Oppa jest przystojny. Trzyma cię na dystans z początku, ale jak zakocha się w tobie, poświęca wszystko związkowi. Pojawia się, gdy masz kłopoty, jakby miał z tobą telepatyczną więź. Jest zazdrosny, ale tylko do pewnego stopnia. Nie boi się okazywać uczuć, zgrywać słodziaka i przytulać się. Ale nigdy nie nalega na odbycie stosunku seksualnego.
To opis wielu męskich charakterów z koreańskich seriali. I jakkolwiek nierealistycznie i banalnie to zabrzmi, niektóre kobiety wokół globu wierzą, że opisy te odzwierciedlają prawdziwy wizerunek południowo-koreańskich mężczyzn.
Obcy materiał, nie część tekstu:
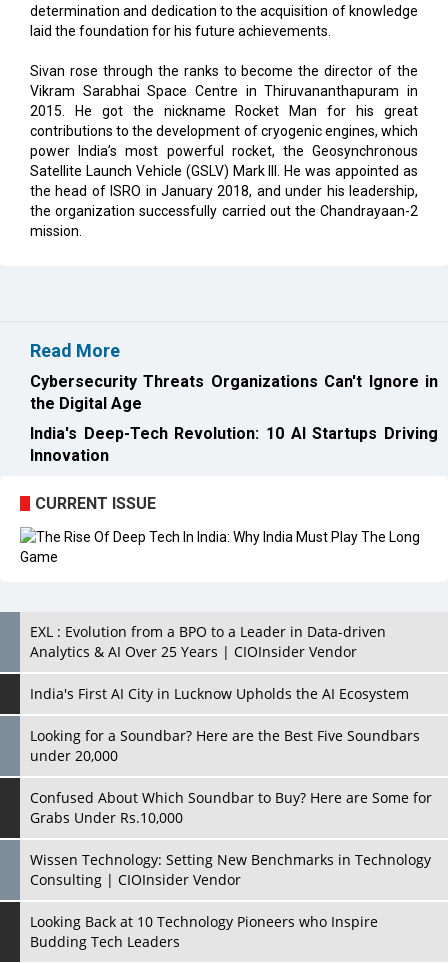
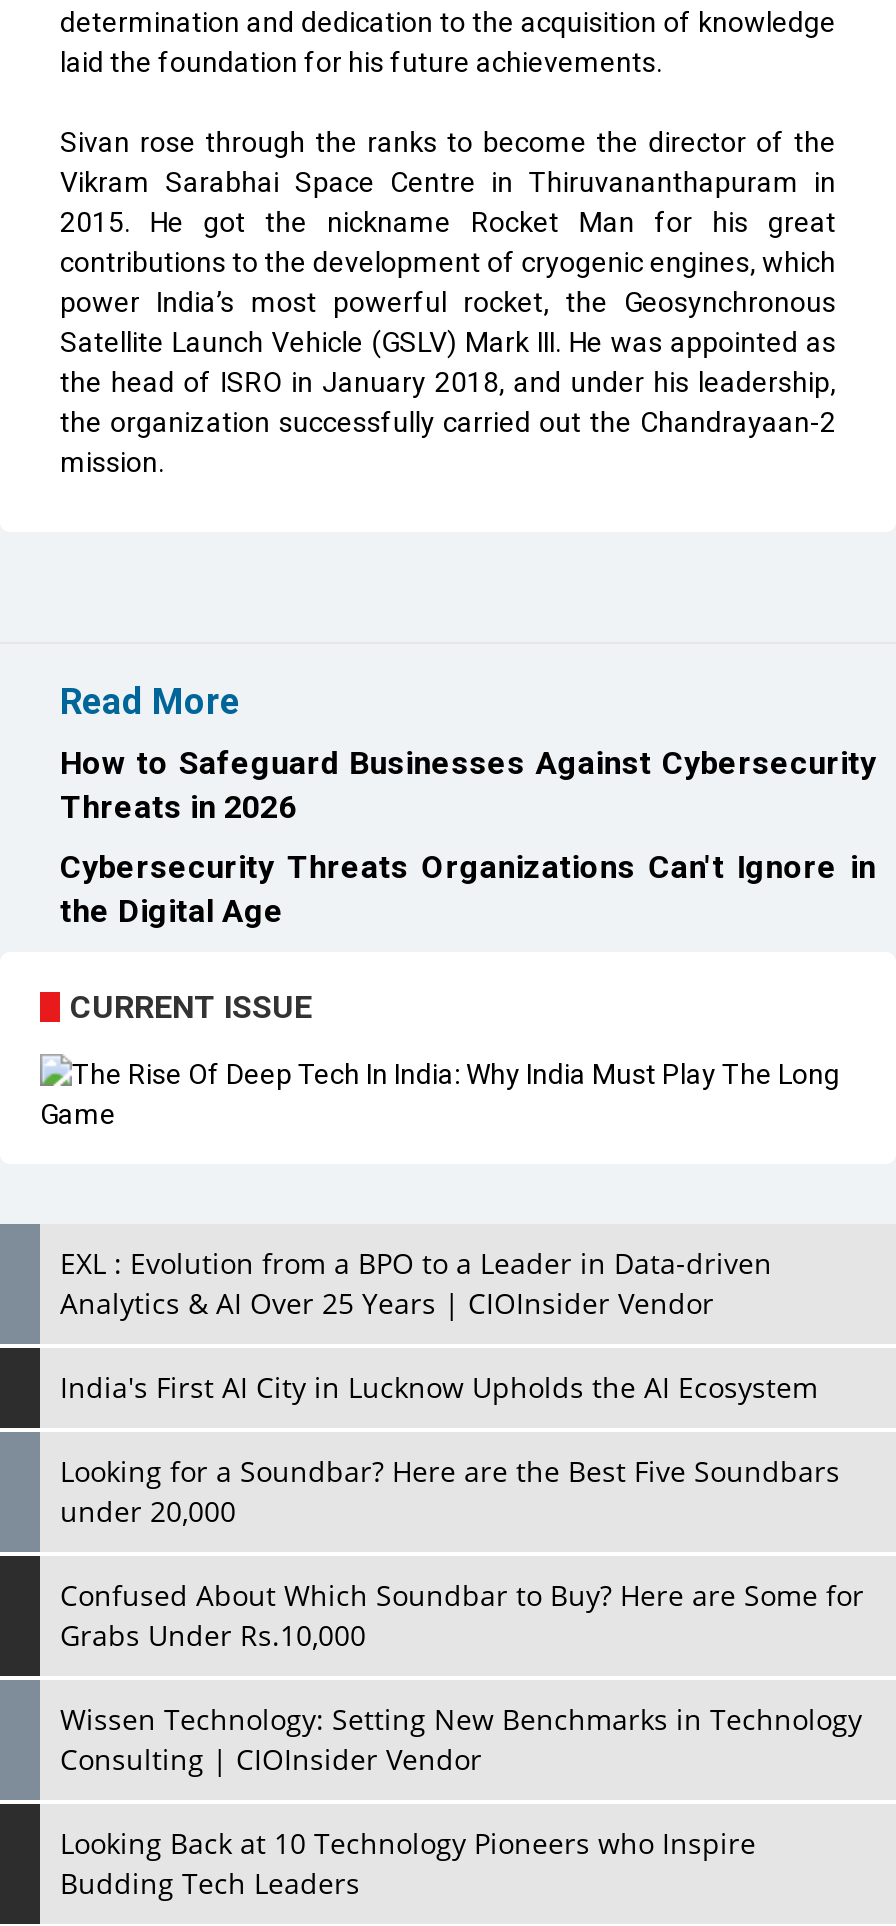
none -> [60,744,876,826] How to Safeguard Businesses Against Cybersecurity | Threats in 2026
moved [30,372,438,413] -> [60,848,876,930]: Cybersecurity Threats Organizations Can't Ignore in | the Digital Age
[30,424,438,465] India's Deep-Tech Revolution: 10 AI Startups Driving | Innovation -> none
Według wykładowczyni na Welllesley College Min Joo Lee, która „przeprowadziła wywiady z kobietami z różnych części świata, które zainspirowane koreańskimi dramami, wybrały się w podróż do Korei Południowej” by zbadać ten fenomen. Dowiedziała się, że „znacząca podgrupa podróżuje do Korei Południowej z miłości”. Jedna z Niemek wyznała nawet, że „kiedy spotyka Koreańczyka, czuje się jakby żyła we własnej kdramie”.
Można sobie wyobrazić jak często te podróże kończą się rozczarowaniem. Niewielu koreańskich mężczyzn może sprostać ich wyidealizowanemu fikcyjnemu wizerunkowi, co trzeba powiedzieć.
W kraju nie ma takich złudzeń. Jeśli zagraniczne kobiety chcą przyjechać i umawiać się z męską częścią populacji, proszę bardzo. Koreanki nie będą miały nic przeciwko.
Może to zabrzmieć szorstko, ale w ciągu kilku ostatnich lat w Korei Południowej przelano wiele atramentu, pisząc, dlaczego jej mężczyźni są nieatrakcyjni. Pierwsza wielka fala osądzania nadeszła w 2014 roku i później jako część tego, co można nazwać dyskursem gaejeossi.
Oznacza on klątwę wieku średniego, a ta etykieta została nadana wielu koreańskim mężczyznom w wieku powyżej 40 lat, którzy są egocentryczni do tego stopnia, że są odpychający. Przypisuje się im takie cechy jak manipulacja, poniżające odnoszenie się do kobiet i młodzieży, traktowanie podwładnych i pracowników jak służących, brak manier i rutynowe molestowanie seksualne.
To co również ich łączyło, opisałem w 2015 roku w eseju, który żenująco szybko rozprzestrzenił się w sieci, to „szczególne przekonanie o słuszności ich działania i głębokie zdziwienie, a nawet gniew, gdy są odrzucani lub konfrontowani”.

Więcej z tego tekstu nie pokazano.